• _Task inputs_
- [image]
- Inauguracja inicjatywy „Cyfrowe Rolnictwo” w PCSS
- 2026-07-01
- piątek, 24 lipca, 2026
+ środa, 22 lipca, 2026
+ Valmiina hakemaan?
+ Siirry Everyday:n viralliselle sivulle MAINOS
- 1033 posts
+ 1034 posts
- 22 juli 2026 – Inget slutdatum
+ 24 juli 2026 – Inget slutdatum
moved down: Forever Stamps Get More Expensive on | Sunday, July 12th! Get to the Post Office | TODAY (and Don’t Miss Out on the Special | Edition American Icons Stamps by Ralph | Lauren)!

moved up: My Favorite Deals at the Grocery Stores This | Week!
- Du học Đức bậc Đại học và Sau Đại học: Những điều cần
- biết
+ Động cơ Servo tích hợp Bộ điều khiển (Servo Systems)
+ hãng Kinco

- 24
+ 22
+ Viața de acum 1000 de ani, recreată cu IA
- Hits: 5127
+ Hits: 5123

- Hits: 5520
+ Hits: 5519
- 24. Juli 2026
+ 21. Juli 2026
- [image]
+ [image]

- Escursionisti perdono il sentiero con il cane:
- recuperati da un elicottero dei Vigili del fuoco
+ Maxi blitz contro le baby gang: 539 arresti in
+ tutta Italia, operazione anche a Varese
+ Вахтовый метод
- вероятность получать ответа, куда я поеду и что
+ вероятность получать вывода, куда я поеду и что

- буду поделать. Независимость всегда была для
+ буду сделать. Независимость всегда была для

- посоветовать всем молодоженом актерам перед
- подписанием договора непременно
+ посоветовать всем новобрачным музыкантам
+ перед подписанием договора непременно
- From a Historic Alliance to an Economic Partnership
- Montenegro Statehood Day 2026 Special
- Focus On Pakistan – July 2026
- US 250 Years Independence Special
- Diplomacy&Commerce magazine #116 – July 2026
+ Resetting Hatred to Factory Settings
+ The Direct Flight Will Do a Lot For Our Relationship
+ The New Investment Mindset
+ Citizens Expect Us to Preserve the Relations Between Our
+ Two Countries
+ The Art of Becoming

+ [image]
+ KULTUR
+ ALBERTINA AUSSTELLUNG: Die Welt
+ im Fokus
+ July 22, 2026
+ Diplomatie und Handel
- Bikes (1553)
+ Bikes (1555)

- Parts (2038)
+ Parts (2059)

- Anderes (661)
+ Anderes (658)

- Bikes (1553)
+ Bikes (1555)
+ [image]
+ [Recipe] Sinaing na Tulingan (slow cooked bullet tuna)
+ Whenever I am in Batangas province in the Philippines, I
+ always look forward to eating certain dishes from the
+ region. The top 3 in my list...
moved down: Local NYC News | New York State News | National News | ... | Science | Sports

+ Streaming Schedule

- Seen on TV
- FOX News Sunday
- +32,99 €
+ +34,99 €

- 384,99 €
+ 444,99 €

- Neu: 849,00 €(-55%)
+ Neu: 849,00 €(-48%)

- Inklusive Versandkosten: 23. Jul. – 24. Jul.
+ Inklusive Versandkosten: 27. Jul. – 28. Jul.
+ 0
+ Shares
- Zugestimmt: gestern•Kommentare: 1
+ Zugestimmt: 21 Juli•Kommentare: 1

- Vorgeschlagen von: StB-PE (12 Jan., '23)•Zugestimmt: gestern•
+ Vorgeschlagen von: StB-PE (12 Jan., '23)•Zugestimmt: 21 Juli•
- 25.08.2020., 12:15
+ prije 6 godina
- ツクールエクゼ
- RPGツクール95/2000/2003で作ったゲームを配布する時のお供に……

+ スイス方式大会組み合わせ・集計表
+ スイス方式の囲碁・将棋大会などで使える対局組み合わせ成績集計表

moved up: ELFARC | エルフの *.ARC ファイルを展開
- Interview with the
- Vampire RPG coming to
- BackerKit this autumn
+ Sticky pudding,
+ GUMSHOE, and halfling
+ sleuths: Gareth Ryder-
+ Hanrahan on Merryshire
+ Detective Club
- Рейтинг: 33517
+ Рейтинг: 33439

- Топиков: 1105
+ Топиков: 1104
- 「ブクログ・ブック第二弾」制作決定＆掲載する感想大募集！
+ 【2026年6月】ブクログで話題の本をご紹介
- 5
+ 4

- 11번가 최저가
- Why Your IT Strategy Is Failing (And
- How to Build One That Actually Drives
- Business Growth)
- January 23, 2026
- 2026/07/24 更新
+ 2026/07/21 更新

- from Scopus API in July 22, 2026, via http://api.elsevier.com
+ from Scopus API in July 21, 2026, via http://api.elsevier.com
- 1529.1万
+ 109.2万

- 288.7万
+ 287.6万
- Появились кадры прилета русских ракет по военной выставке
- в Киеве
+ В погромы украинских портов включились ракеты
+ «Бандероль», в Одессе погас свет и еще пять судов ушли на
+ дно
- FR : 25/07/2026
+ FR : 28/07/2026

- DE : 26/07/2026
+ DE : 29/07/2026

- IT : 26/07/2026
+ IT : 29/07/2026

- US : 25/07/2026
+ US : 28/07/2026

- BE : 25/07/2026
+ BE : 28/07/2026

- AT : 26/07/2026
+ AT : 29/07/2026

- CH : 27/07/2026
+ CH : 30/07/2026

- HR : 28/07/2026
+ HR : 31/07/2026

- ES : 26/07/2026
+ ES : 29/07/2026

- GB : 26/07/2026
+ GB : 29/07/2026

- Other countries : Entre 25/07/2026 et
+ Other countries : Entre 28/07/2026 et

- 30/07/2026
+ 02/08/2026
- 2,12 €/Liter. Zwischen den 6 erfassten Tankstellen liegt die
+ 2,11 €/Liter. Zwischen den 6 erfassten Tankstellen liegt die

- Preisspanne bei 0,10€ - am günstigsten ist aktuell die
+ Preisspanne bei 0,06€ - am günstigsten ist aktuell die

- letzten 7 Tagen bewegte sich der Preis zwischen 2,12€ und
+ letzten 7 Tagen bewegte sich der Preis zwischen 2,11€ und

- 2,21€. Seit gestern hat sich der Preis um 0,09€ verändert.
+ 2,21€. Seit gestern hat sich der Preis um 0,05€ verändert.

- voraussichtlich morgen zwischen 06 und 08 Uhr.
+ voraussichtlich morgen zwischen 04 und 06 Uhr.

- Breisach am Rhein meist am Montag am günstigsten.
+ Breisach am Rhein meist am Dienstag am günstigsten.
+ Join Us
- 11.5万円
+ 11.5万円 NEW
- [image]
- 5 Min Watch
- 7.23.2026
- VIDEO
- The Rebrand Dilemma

• _Your task_
The answer should be one number, the count of lines above that contain "Liter".

• _Written response_
2